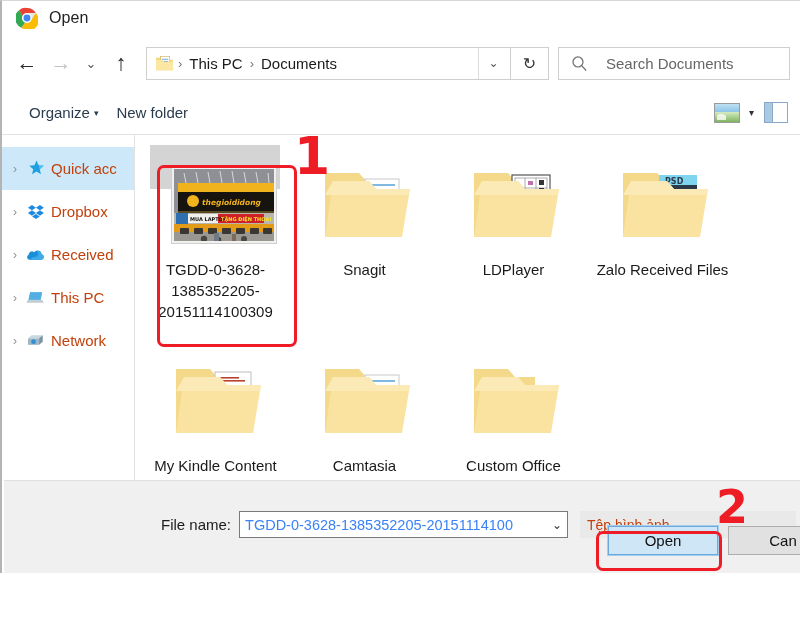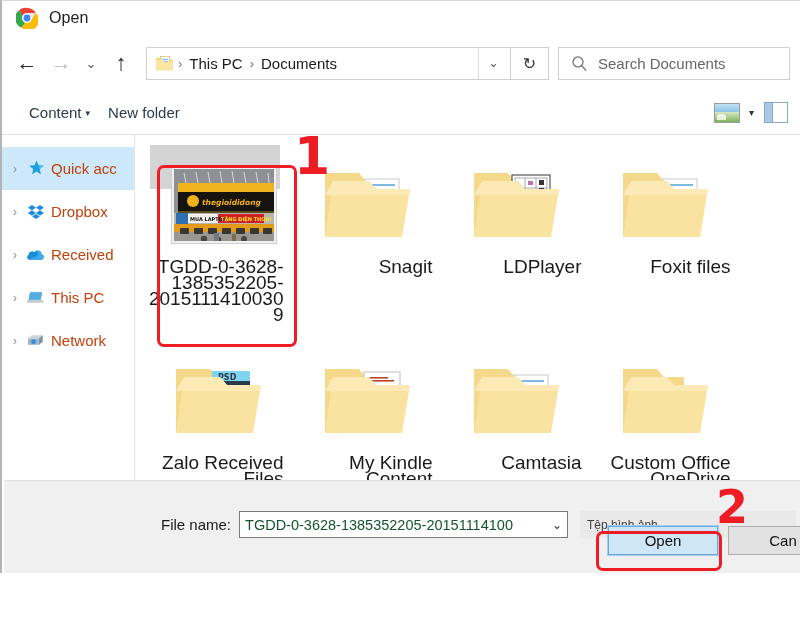--- a/index.html
+++ b/index.html
@@ -93,6 +93,7 @@
     background: #fff;
     display: flex; align-items: center;
     padding-left: 12px;
+    gap: 8px;
   }
   .search-ico { width: 17px; height: 17px; flex: 0 0 auto; margin-right: 10px; }
   .search-ph { font-size: 15px; color: #666; white-space: nowrap; }

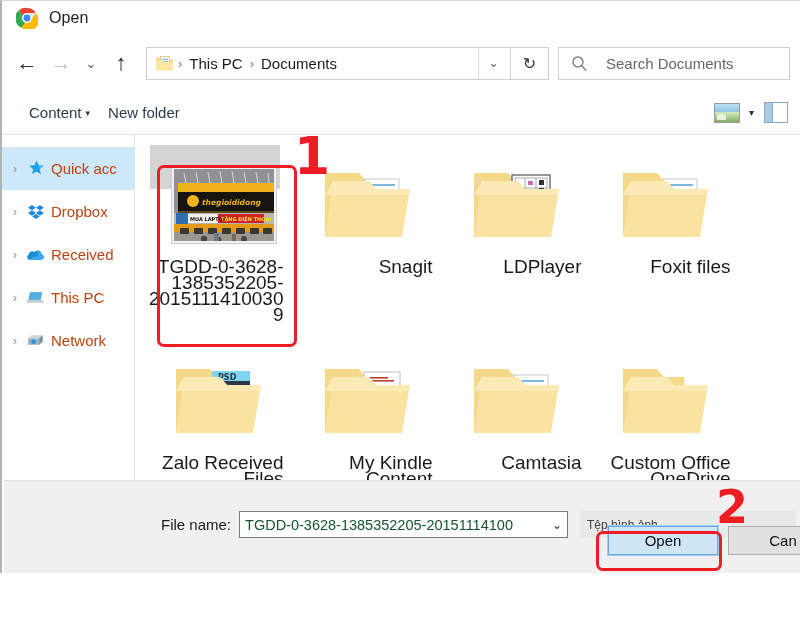--- a/index.html
+++ b/index.html
@@ -325,7 +325,7 @@
   </div>
 
   <div class="toolbar">
-    <span class="tb-item"><span>Content</span><span class="tb-caret">▾</span></span>
+    <span class="tb-item"><span>Organize</span><span class="tb-caret">▾</span></span>
     <span class="tb-item">New folder</span>
     <span class="tb-spacer"></span>
     <span class="viewico"></span>

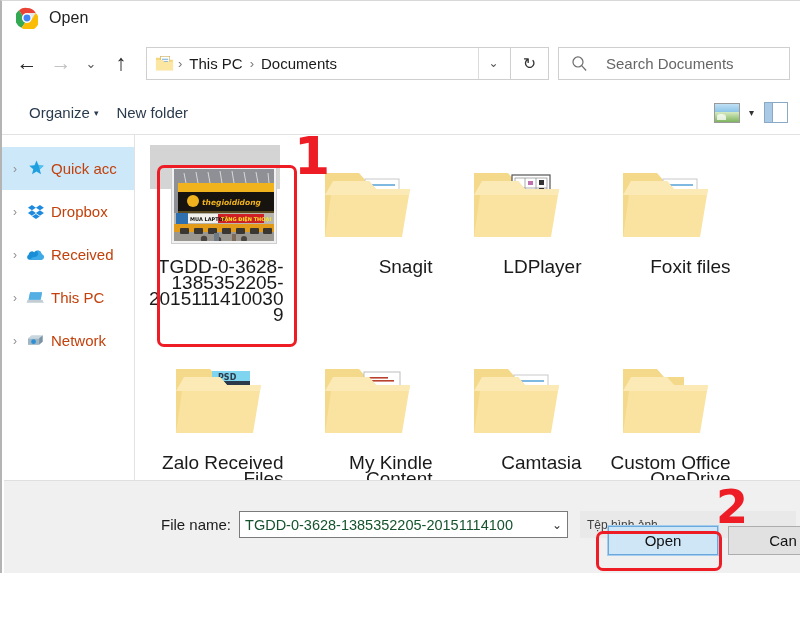--- a/index.html
+++ b/index.html
@@ -176,8 +176,8 @@
     position: relative;
   }
   .cell .label {
-    font-size: 19px; color: #1a1a1a; text-align: right;
-    line-height: 16px; width: 136px;
+    font-size: 15px; color: #1a1a1a; text-align: center;
+    line-height: 21px; width: 136px;
     word-wrap: break-word;
   }
   .cell.selected .selbg {

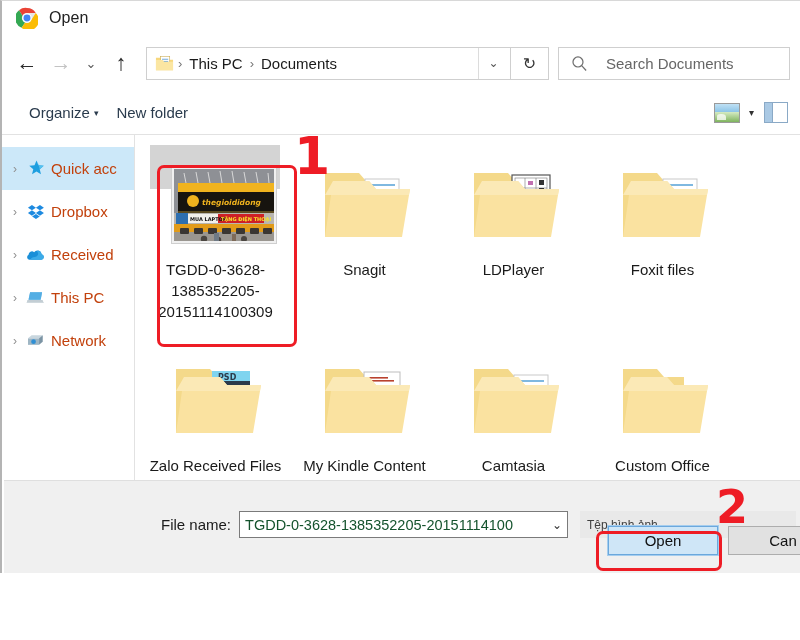--- a/index.html
+++ b/index.html
@@ -524,28 +524,6 @@
           <div class="label">LDPlayer</div>
         </div>
 
-        <div class="cell">
-          <div class="ico-wrap">
-            <svg class="folder" viewBox="0 0 104 84">
-              <path d="M4 10h34l7 8h20v56H4z" fill="#f4d98a"></path>
-              <rect x="44" y="16" width="34" height="54" fill="#fff" stroke="#c9c9c9" stroke-width="1"></rect>
-              <g fill="#7fb8e0">
-                  <rect x="48" y="21" width="26" height="2"></rect>
-                  <rect x="48" y="26" width="26" height="2"></rect>
-                  <rect x="48" y="31" width="26" height="2"></rect>
-                </g>
-              <rect x="48" y="37" width="26" height="13" fill="#6fb4dc"></rect>
-              <g fill="#d9d9d9">
-                  <rect x="48" y="54" width="26" height="2"></rect>
-                  <rect x="48" y="59" width="26" height="2"></rect>
-                  <rect x="48" y="64" width="20" height="2"></rect>
-                </g>
-              <path d="M12 18h36l7 8h34l-8 48H4z" fill="#fae2a0"></path>
-              <path d="M12 18h36l7 8h34l-1 6H4z" fill="#fbe9b6"></path>
-            </svg>
-          </div>
-          <div class="label">Foxit files</div>
-        </div>
 
         <div class="cell">
           <div class="ico-wrap">

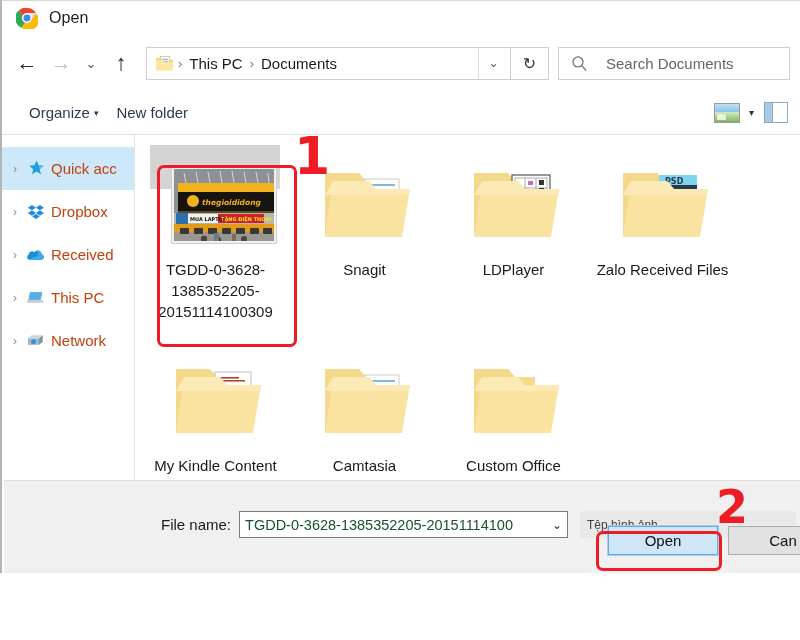--- a/index.html
+++ b/index.html
@@ -235,7 +235,7 @@
     overflow: hidden;
   }
   .fn-val {
-    flex: 1 1 auto; font-size: 14.5px; color: #14532d;
+    flex: 1 1 auto; font-size: 14.5px; color: #3b82f6;
     padding-left: 5px; white-space: nowrap; overflow: hidden;
   }
   .fn-caret { width: 20px; text-align:center; font-size: 12px; color: #333; flex: 0 0 auto; }

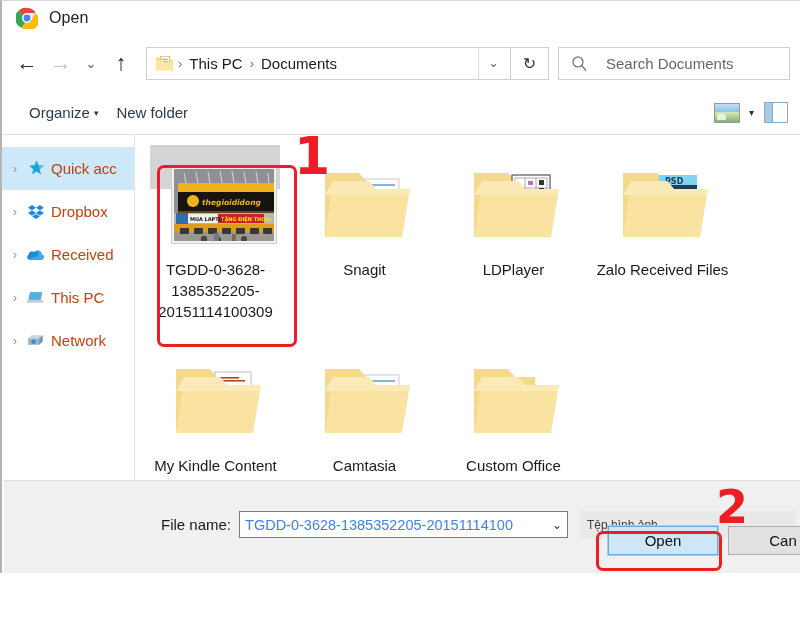--- a/index.html
+++ b/index.html
@@ -247,7 +247,7 @@
     display: flex; align-items: center;
     padding-left: 6px;
   }
-  .type-val { font-size: 12px; color: #404040; white-space: nowrap; }
+  .type-val { font-size: 14px; color: #c2410c; white-space: nowrap; }
 
   .btnrow {
     position: absolute; right: -38px; bottom: 18px;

-.-.-

Return every line of the data above in which "align" appears.

     display: flex; align-items: center;
-    font-size: 19px; color: #1a1a1a; text-align: right;
+    font-size: 15px; color: #1a1a1a; text-align: center;
   .fn-caret { width: 20px; text-align:center; font-size: 12px; color: #333; flex: 0 0 auto; }
     display: flex; align-items: center;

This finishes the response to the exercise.